Agrigento

Malasanità ad Agrigento: perde il figlio e la Corte di Appello triplica il risarcimento

Sono passati diciassette anni dal giorno in cui una giovane empedoclina perse il figlio per l’eccessivo ritardo con cui fu trasferito dall’Ospedale di Agrigento all’Ospedale G. Di Cristina di Palermo.

La vicenda risale al 2001. Dopo il parto avvenuto presso l’Ospedale di Agrigento, per la comparsa di problemi respiratori, risultando il nosocomio agrigentino sprovvisto di terapia intensiva neonatale, i sanitari decisero il trasferimento in elisoccorso del neonato presso altra struttura meglio attrezzata. Tuttavia, al momento di salire sull’elisoccorso, per il sopravvenire di altra urgenza, dai sanitari veniva deciso che il trasferimento del neonato sarebbe avvenuto non più con l’elisoccorso ma mediante ambulanza.

Ma poiché l’ospedale disponeva di una sola ambulanza, e doveva attendersi il suo rientro, di fatto il trasferimento avveniva dopo ben sette ore dall’insorgenza della sofferenza perinatale, con la conseguenza che una volta arrivato presso l’ospedale Di Cristina, munito di terapia intensiva neonatale, il neonato moriva a causa di una oramai “ gravissima insufficienza respiratoria”.
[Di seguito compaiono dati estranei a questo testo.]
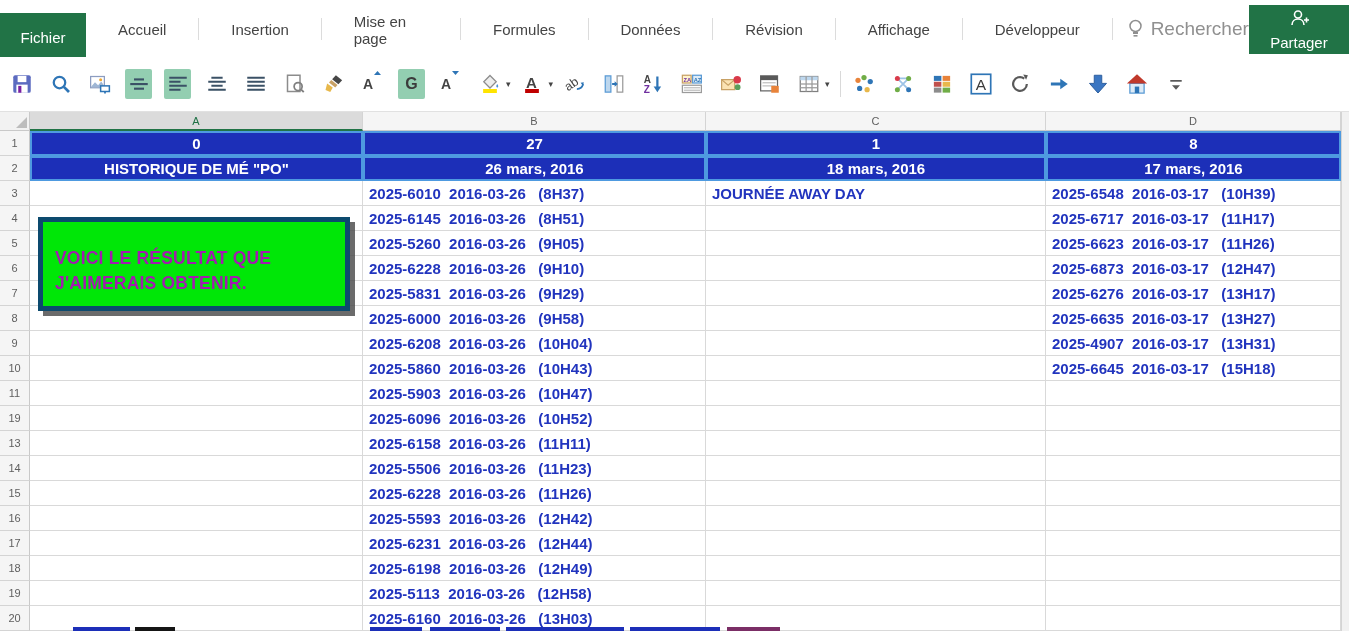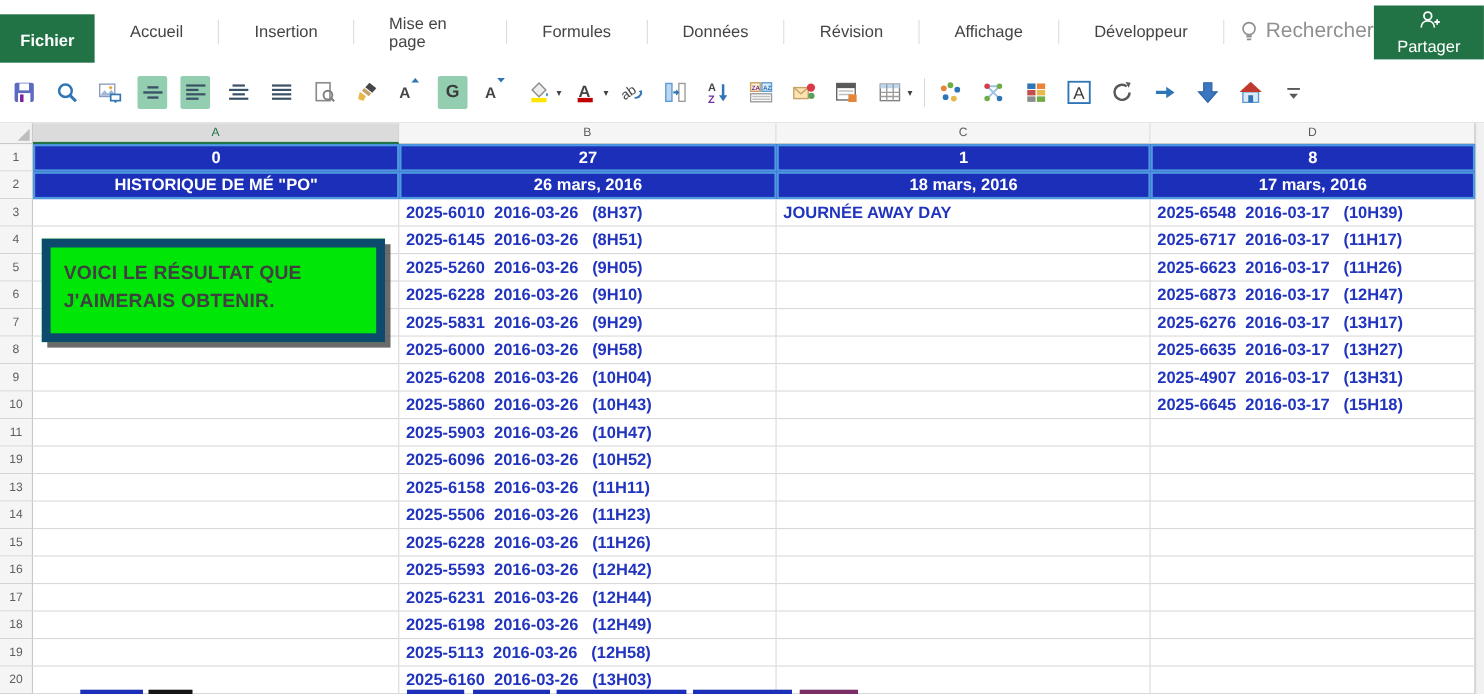"Fichier" .file-tab { font-weight: bold -> none }
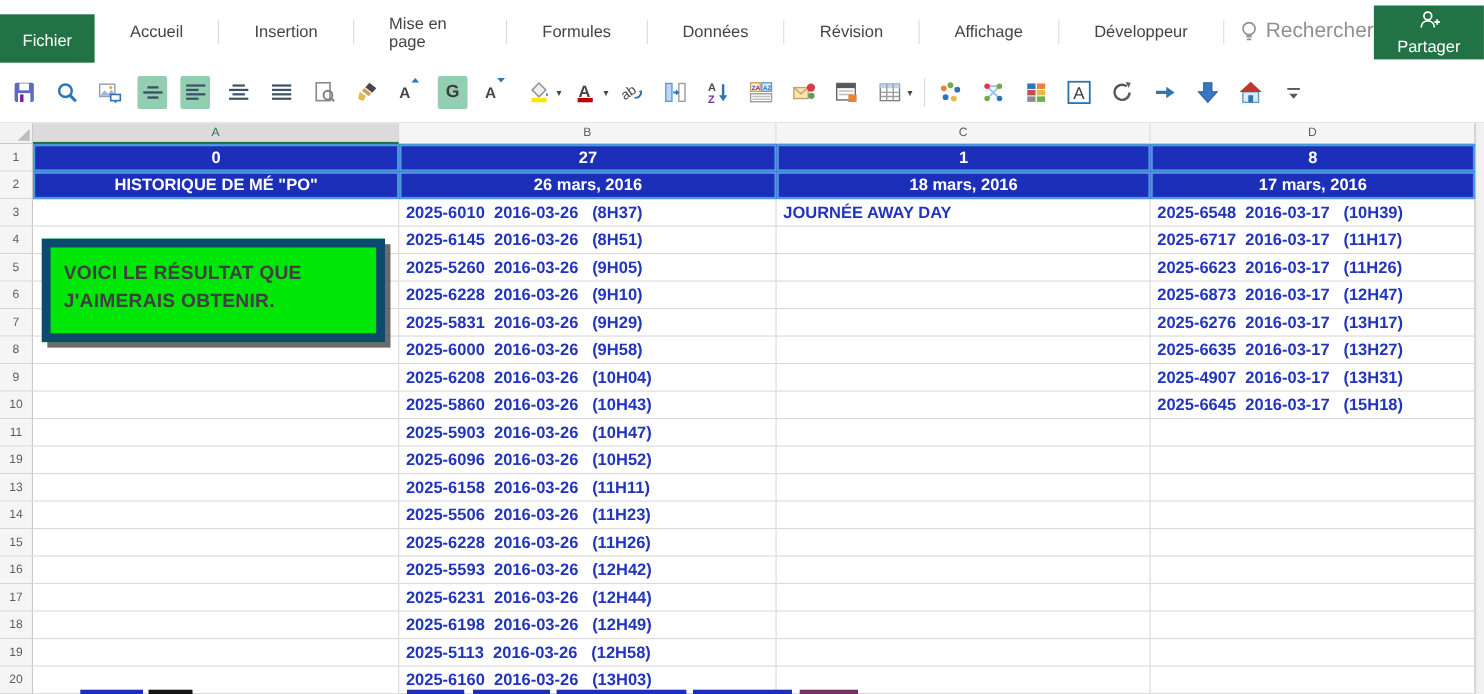"VOICI LE RÉSULTAT QUE" .callout { border: 8px solid #0c4a6e -> 5px solid #0c4a6e; color: #404040 -> #a21caf; padding: 11px 12px -> 24px 12px }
Dopo l’esposto dei genitori il procedimento penale a carico dei medici veniva archiviato.

Ma la madre, non rassegnata, intraprendeva una causa civile contro l’Ospedale di Agrigento rivolgendosi agli avvocati Angelo Farruggia e Annalisa Russello, i quali hanno sostenuto in giudizio che il nosocomio doveva considerarsi responsabile a causa dell’insufficienza delle dotazioni strutturali, ritenendo assurdo che un ospedale, come quello di Agrigento, avesse a disposizione “una sola ambulanza”.

Il Tribunale di Agrigento, con sentenza del maggio 2013, in base alla perizia medico-legale, affidata al prof. Livio Milone, con la quale veniva affermato che il ritardo di circa sette ore nel trasferimento, causato dalla mancata disponibilità di altre ambulanze,  aveva ridotto ogni probabilità di sopravvivenza, aveva condannato l’ospedale di Agrigento, quindi, l’Asp, a risarcire la giovane madre.

Tuttavia, rispetto alla somma richiesta di € 300.000,00, il Tribunale aveva ridotto l’entità del risarcimento, a soli € 100.000,00, ritenendo che il ritardo aveva determinato solo la perdita di chance di sopravvivenza. Aveva altresì liquidato sulla somma di € 100.000,00, solo gli interessi legali dalla data della sentenza ( maggio 2013) fino al pagamento.

Considerata ingiustificata la riduzione del risarcimento decisa dal Tribunale, gli avvocati Angelo Farruggia e Annalisa Russello hanno impugnato la sentenza  ritenendo che il Tribunale avesse errato nel ritenere che il caso potesse inquadrarsi nell’ipotesi della perdita di chance. Al contrario, ha sostenuto l’avv. Farruggia, il Tribunale doveva limitarsi a stabilire se il trasferimento con l’elisoccorso e, comunque, la disponibilità di più ambulanze, quindi, il tempestivo trasferimento, avrebbe probabilmente salvato la vita del neonato, in base al criterio del  più probabile che non. La sentenza risultava altresì errata nell’avere il giudice liquidato solo gli interessi legali e non anche la rivalutazione monetaria, e nell’avere previsto la loro decorrenza non già dal 2001, ma solo dal 2013.

Anche l’Asp aveva impugnato la sentenza, sostenendo che nessun risarcimento spettava alla madre del neonato.

La Corte di Appello, ha rigettato l’appello dell’Asp, e, accogliendo la tesi sostenuta dai legali agrigentini, ha condannato l’Asp di Agrigento a corrispondere alla madre il risarcimento per intero, nella misura di € 300.000,00.

Non solo, accogliendo l’appello proposto sul punto, la Corte di Appello ha riconosciuto oltre che gli interessi legali, anche la rivalutazione dal dal momento del fatto ( 2001) fino al soddisfo, con conseguente aumento di altre € 160.000,00 circa.